As described above, according to the present invention,
The plating metal forming the wiring grows in the fine recess in one direction from the bottom of the recess toward the opening, while the growth of the plating metal from the side wall of the recess is prevented. Buried wiring made of a sound conductor without internal defects can be formed.

[Brief description of the drawings]

FIG. 1 is a cross-sectional view showing a method of manufacturing a semiconductor device according to an embodiment of the present invention in the order of steps.

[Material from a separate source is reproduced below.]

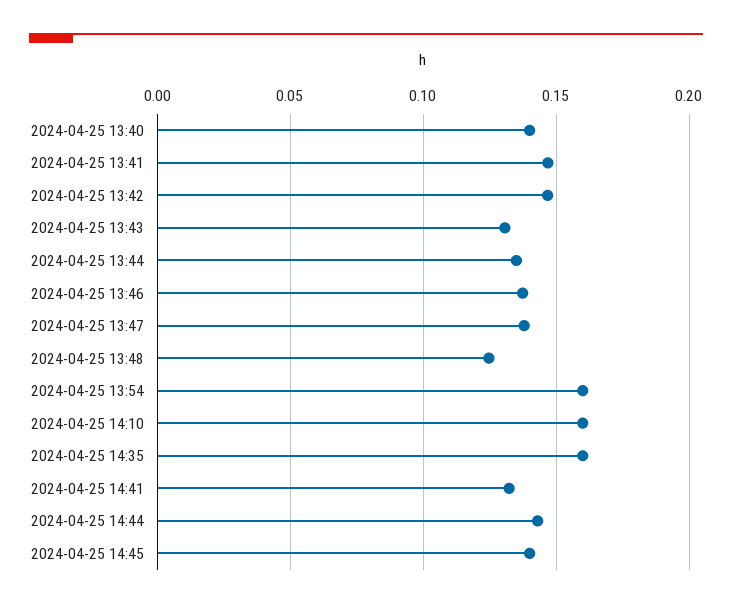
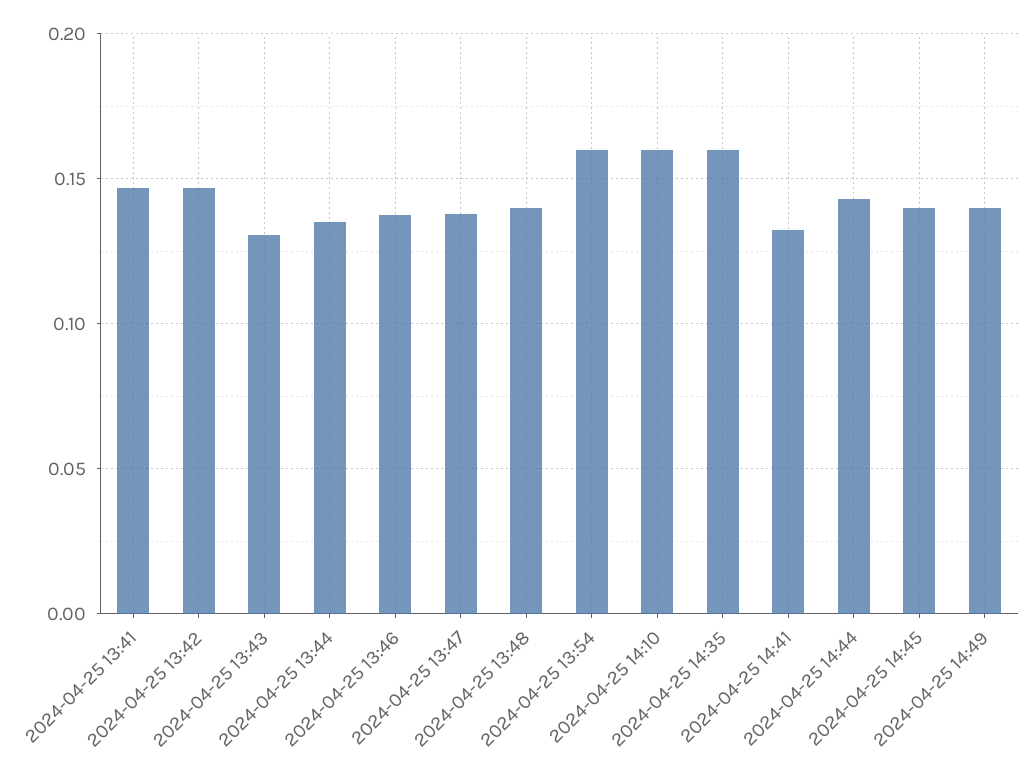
2024-04-25 13:40: 0.14 -> none
2024-04-25 13:48: 0.125 -> 0.14
2024-04-25 14:49: none -> 0.14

FIG. 2 is a cross-sectional view showing an example of forming a thin film of an insulating material on the surface of the underlayer except for the bottom of the concave portion in the order of steps.

FIG. 3 is a cross-sectional view showing a conventional method for manufacturing a semiconductor device in the order of steps.

FIG. 4 is a cross-sectional view for explaining generation of voids in a conventional method for manufacturing a semiconductor device.

FIG. 5 is a cross-sectional view for explaining generation of a seam in a conventional method of manufacturing a semiconductor device.

[Explanation of symbols]

 2 Insulating film 5 Depression 6 Diffusion suppressing layer 7 Copper 8 Base film 11 Thin film W Semiconductor substrate

Claims (6)

[Claims] 1. A semiconductor device formed by embedding a wiring in a fine recess provided on a surface of a semiconductor substrate, wherein the wiring is a plated metal grown in one direction from a bottom of the recess toward an opening end. A semiconductor device characterized by comprising: 2. A diffusion suppressing layer and a base film serving as a power supply layer or a catalyst layer are sequentially formed on a surface of a semiconductor substrate having fine recesses, and a thin film of an insulating material is formed on a surface of the base film excluding the bottom of the recesses. Forming a semiconductor substrate, and then plating the surface of the semiconductor substrate. 3. The method according to claim 2, wherein the diffusion suppressing layer is made of a metal nitride, and the base film is made of one or more of copper, palladium, and a metal catalyst material. Of manufacturing a semiconductor device. 4. The method according to claim 3, wherein the metal nitride is tantalum nitride. 5. The semiconductor device according to claim 2, wherein the thin film of the insulating material is made of the same material as the diffusion suppressing layer, another compound, or an insulating single element. Manufacturing method. 6. The method according to claim 2, wherein said plating is copper plating.